Luego de exponer en la Galería Druet de la capital francesa, Figari logró un éxito que superó sus expectativas. Al punto que fue visitado en su taller por personajes de altísimo vuelo, entre ellos, escritores como Paul Valéry, James Joyce y Alejo Carpentier; y pintores de la talla de Pierre Bonnard, Édouard Vuillard, Pablo Picasso y Fernand Léger. Antes, durante su paso por Buenos Aires, se había hecho muy amigo de Manuel Güiraldes, hombre de fortuna, formado intelectualmente en Europa y coleccionista de arte, tal como lo habían sido sus antepasados (por la rama materna Guerrico), quien con buen ojo le había comprado un conjunto de cuadros que luego donará al Museo Gauchesco que lleva el nombre de su hijo Ricardo.

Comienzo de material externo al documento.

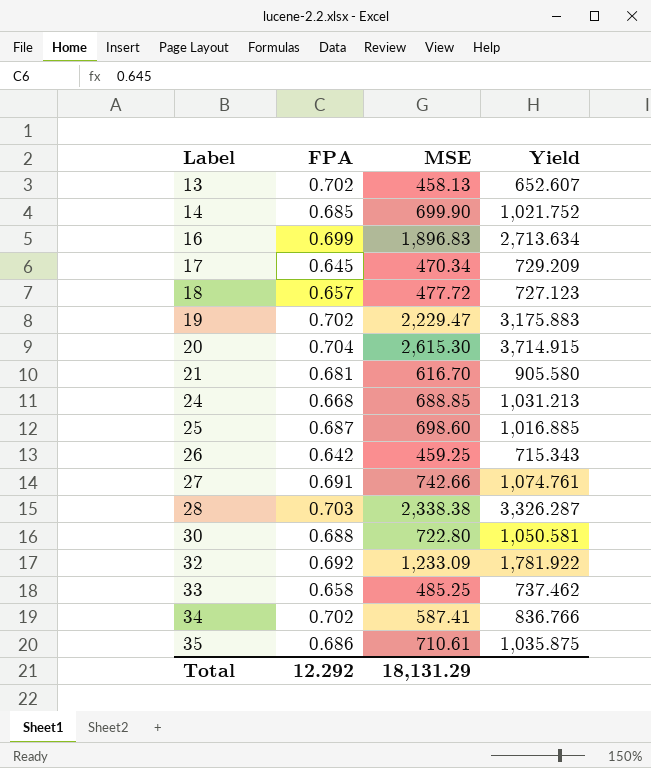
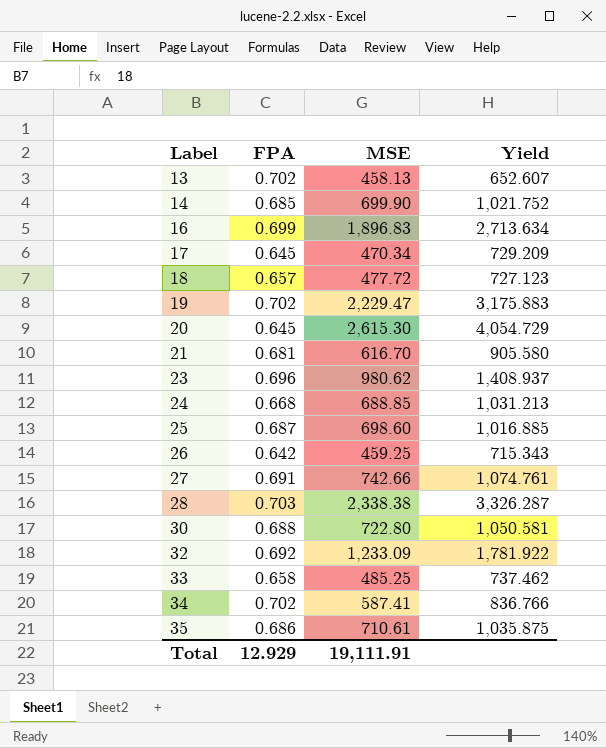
20 | FPA: 0.704 -> 0.645
20 | Yield: 3,714.915 -> 4,054.729
row 23: none -> 0.696 | 980.62 | 1,408.937
Total | FPA: 12.292 -> 12.929
Total | MSE: 18,131.29 -> 19,111.91

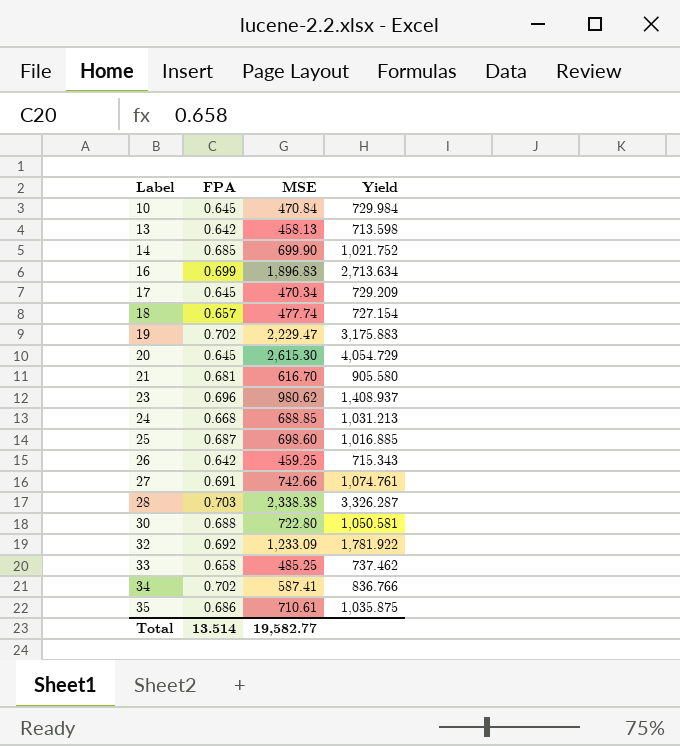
row 10: none -> 0.645 | 470.84 | 729.984
13 | FPA: 0.702 -> 0.642
13 | Yield: 652.607 -> 713.598
18 | MSE: 477.72 -> 477.74
18 | Yield: 727.123 -> 727.154
Total | FPA: 12.929 -> 13.514
Total | MSE: 19,111.91 -> 19,582.77

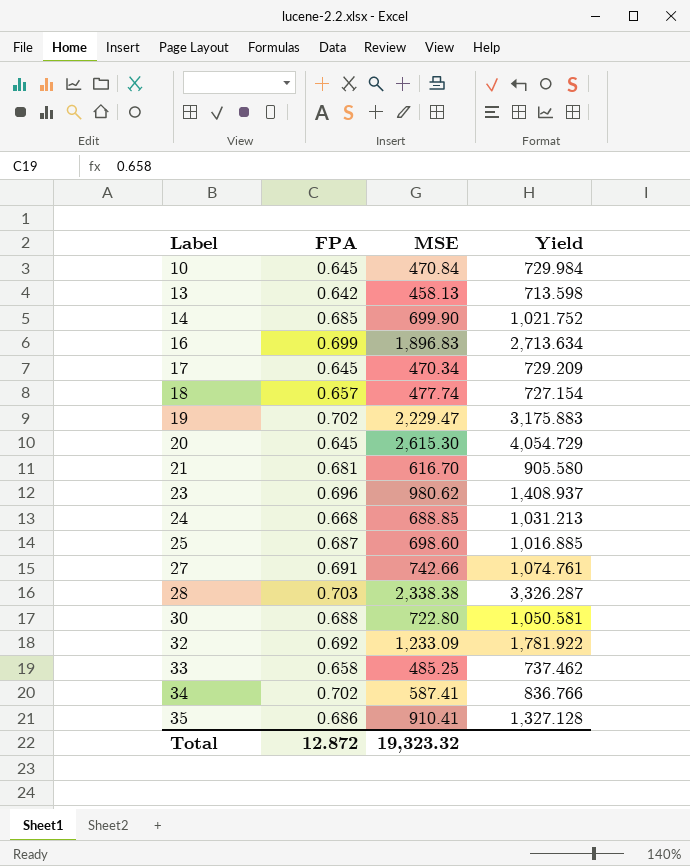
row 26: 0.642 | 459.25 | 715.343 -> none
35 | MSE: 710.61 -> 910.41
35 | Yield: 1,035.875 -> 1,327.128
Total | FPA: 13.514 -> 12.872
Total | MSE: 19,582.77 -> 19,323.32

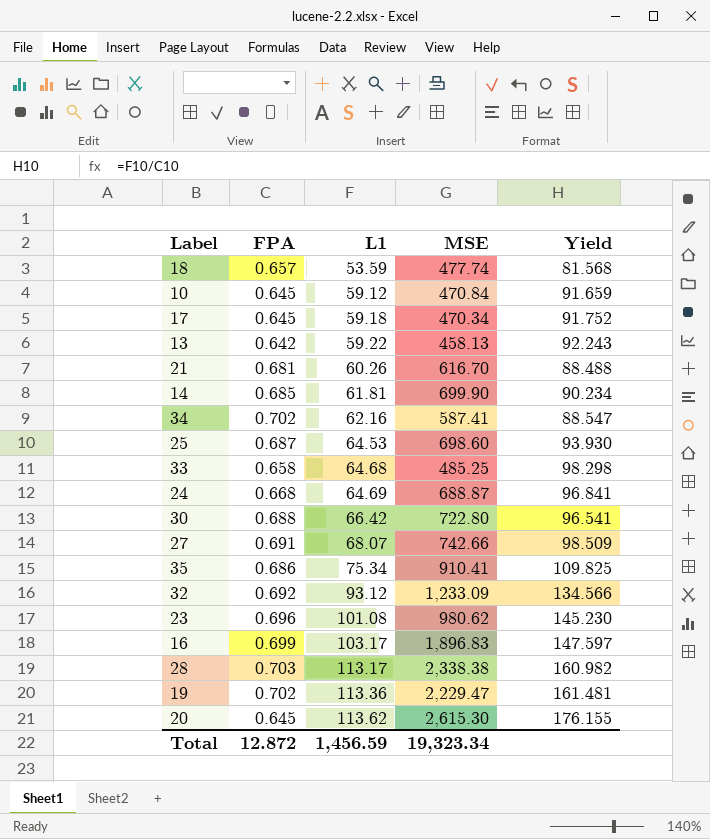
row order: Label ascending -> L1 ascending
column L1 | position: none -> 3
column Yield | formula: [MSE] / [FPA] -> [L1] / [FPA]
24 | MSE: 688.85 -> 688.87
Total | MSE: 19,323.32 -> 19,323.34

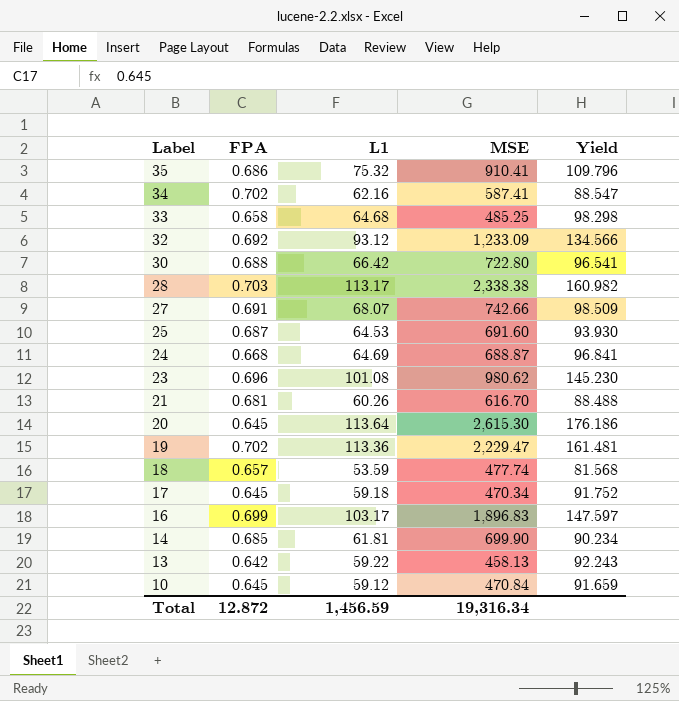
row order: L1 ascending -> Label descending
35 | L1: 75.34 -> 75.32
35 | Yield: 109.825 -> 109.796
25 | MSE: 698.60 -> 691.60
20 | L1: 113.62 -> 113.64
20 | Yield: 176.155 -> 176.186
Total | MSE: 19,323.34 -> 19,316.34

Coches de caballos, casas bajas, patios antiguos, ombúes en medio del campo abierto, horizontes, cielos nubosos, bailes de negros y criollos, son imágenes típicas de la paleta de Figari. Pintor intuitivo, de espíritu libre y mano suelta, sin duda recibió alguna influencia de los impresionistas y posimpresionistas reunidos en Francia, pero sus figuras imprecisas, sus manchas cargadas de energía, transmiten con naturalidad los sones del candombe uruguayo y las cadencias del pericón, músicas que resuenan espontáneas dentro de quienes contemplan sus cuadros. Esa es su magia.
En la antesala, el espíritu campero se refuerza con los trabajos de Alberto Güiraldes, primo de Ricardo, revalorizado artista autodidacto, ilustrador de "Don Segundo Sombra" y el "Martín Fierro", cultor de lo gauchesco, que dibujó a nuestros reseros y sus caballos en las más diversas tareas del campo, atreviéndose, incluso, con algún cuadro al óleo.
En el ala opuesta, entre tanto, otras dos salas exhiben trabajos de otro campero de ley: Florencio Molina Campos, artista de características únicas (como Figari). Gran caricaturista, verdadero sociólogo de la pampa bonaerense, don Florencio le ha legado a la posteridad imágenes y expresiones del habla gaucha que en su conjunción humorística invitan a la sonrisa cómplice. Pero también suscitan admiración por la capacidad del artista para registrar la esencia de ambientes camperos en proceso de progresiva desaparición -el rancho solitario, la carreta, los bichos, la pulpería, los juegos, la pulseada, la guitarreada- junto a las interrelaciones de antaño entre los pobladores, hombres y mujeres, de nuestro campo.
Sombras, al fin y al cabo, de un pasado del que queda muy poco, casi nada, y al que Güiraldes evoca en su novela desde el mismo título, a través del nombre simbólico asignado al paisano Segundo Ramírez, síntesis de los atributos de los mejores gauchos de la región de Areco. Antes que él, otro escritor y estanciero, Rafael Obligado, había plasmado en verso su réquiem para la tradición campera en su duelo inútil con el avance de la modernidad. Lo hizo en su poema "Santos Vega", donde otro gaucho, payador imbatible del siglo XIX, arderá como brizna luego de perder su desafío con el Diablo, encarnación de un nuevo tiempo. Aquí, sus versos iniciales: "Cuando la tarde se inclina/ Sollozando, al occidente./ Corre una sombra doliente/ Sobre la pampa argentina./ Y cuando el sol ilumina/ Con luz brillante y serena/ Del ancho campo la escena./ La melancólica sombra/ Huye besando su alfombra/ Con el afán de la pena."
Sombras metafóricas, que ahora se ciernen sobre el país todo.